--- START ---

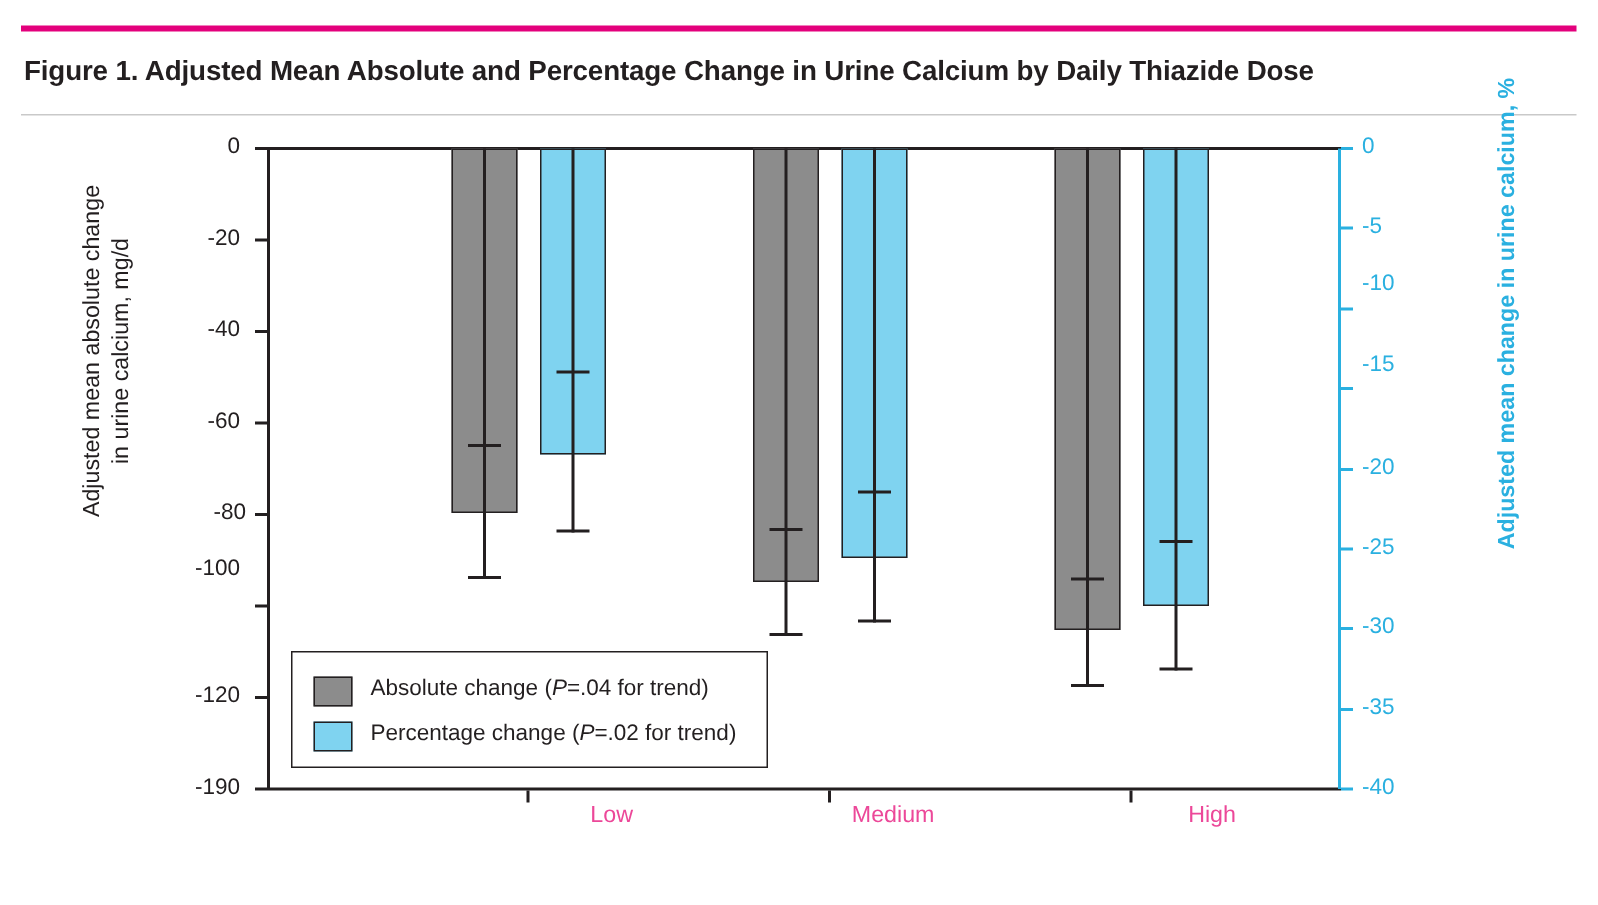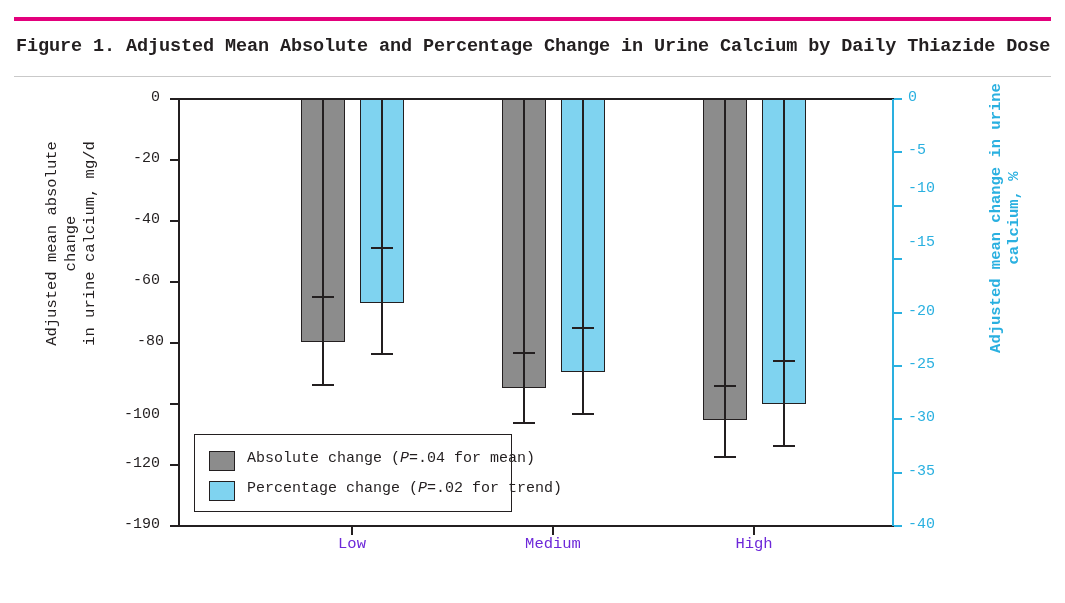--- a/index.html
+++ b/index.html
@@ -11,21 +11,20 @@
     width: 1065px;
     height: 603px;
     font-family: "Liberation Sans", sans-serif;
     color: #231f20;
     overflow: hidden;
   }
   #page {
     position: relative;
     width: 907px;
     height: 603px;
-    font-family: Liberation Mono, monospace;
   }
   .top-rule {
     position: absolute;
     left: 14px;
     top: 17px;
     width: 1037px;
     height: 4px;
     background: #e3007c;
   }
   .fig-title {
@@ -112,23 +111,23 @@
     position: absolute;
     width: 2px;
     height: 8px;
     background: #231f20;
     top: 527px;
   }
   .xlabel {
     position: absolute;
     top: 535px;
     width: 140px;
-    text-align: center;
+    text-align: right;
     font-size: 15.5px;
-    color: #6d28d9;
+    color: #ec4899;
   }
 
   .axis-title-x {
     position: absolute;
     top: 564px;
     left: 178px;
     width: 716px;
     text-align: center;
     font-size: 15.5px;
     color: #231f20;
@@ -236,21 +235,21 @@
     <div class="ytick-left" style="top:220px"></div>
     <div class="ylabel-left" style="left:100px; top:211px">-40</div>
 
     <div class="ytick-left" style="top:281px"></div>
     <div class="ylabel-left" style="left:100px; top:272px">-60</div>
 
     <div class="ytick-left" style="top:342px"></div>
     <div class="ylabel-left" style="left:104px; top:333px">-80</div>
 
     <div class="ytick-left" style="top:403px"></div>
-    <div class="ylabel-left" style="left:100px; top:406px">-100</div>
+    <div class="ylabel-left" style="left:100px; top:370px">-100</div>
 
     <div class="ytick-left" style="top:464px"></div>
     <div class="ylabel-left" style="left:100px; top:455px">-120</div>
 
     <div class="ytick-left" style="top:525px"></div>
     <div class="ylabel-left" style="left:100px; top:516px">-190</div>
   </div>
 
   <div class="axis-title-y-left">
     Adjusted mean absolute change<br>in urine calcium, mg/d
@@ -323,21 +322,21 @@
   <div class="xtick" style="left:552px"></div>
   <div class="xlabel" style="left:483px">Medium</div>
 
   <div class="xtick" style="left:753px"></div>
   <div class="xlabel" style="left:684px">High</div>
 
 
   <div class="legend">
     <div class="legend-row" style="top:14px;">
       <div class="legend-swatch absolute"></div>
-      <div class="legend-text"><span>Absolute change (</span><i>P</i><span>=.04 for mean)</span></div>
+      <div class="legend-text"><span>Absolute change (</span><i>P</i><span>=.04 for trend)</span></div>
     </div>
     <div class="legend-row" style="top:44px;">
       <div class="legend-swatch percent"></div>
       <div class="legend-text"><span>Percentage change (</span><i>P</i><span>=.02 for trend)</span></div>
     </div>
   </div>
 
 </div>
 
 </body></html>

--- END ---

= Assigned task =
Every line above in which the word "background" is present must be copied into the answer.

= Task answer =
     background: #e3007c;
     background: #231f20;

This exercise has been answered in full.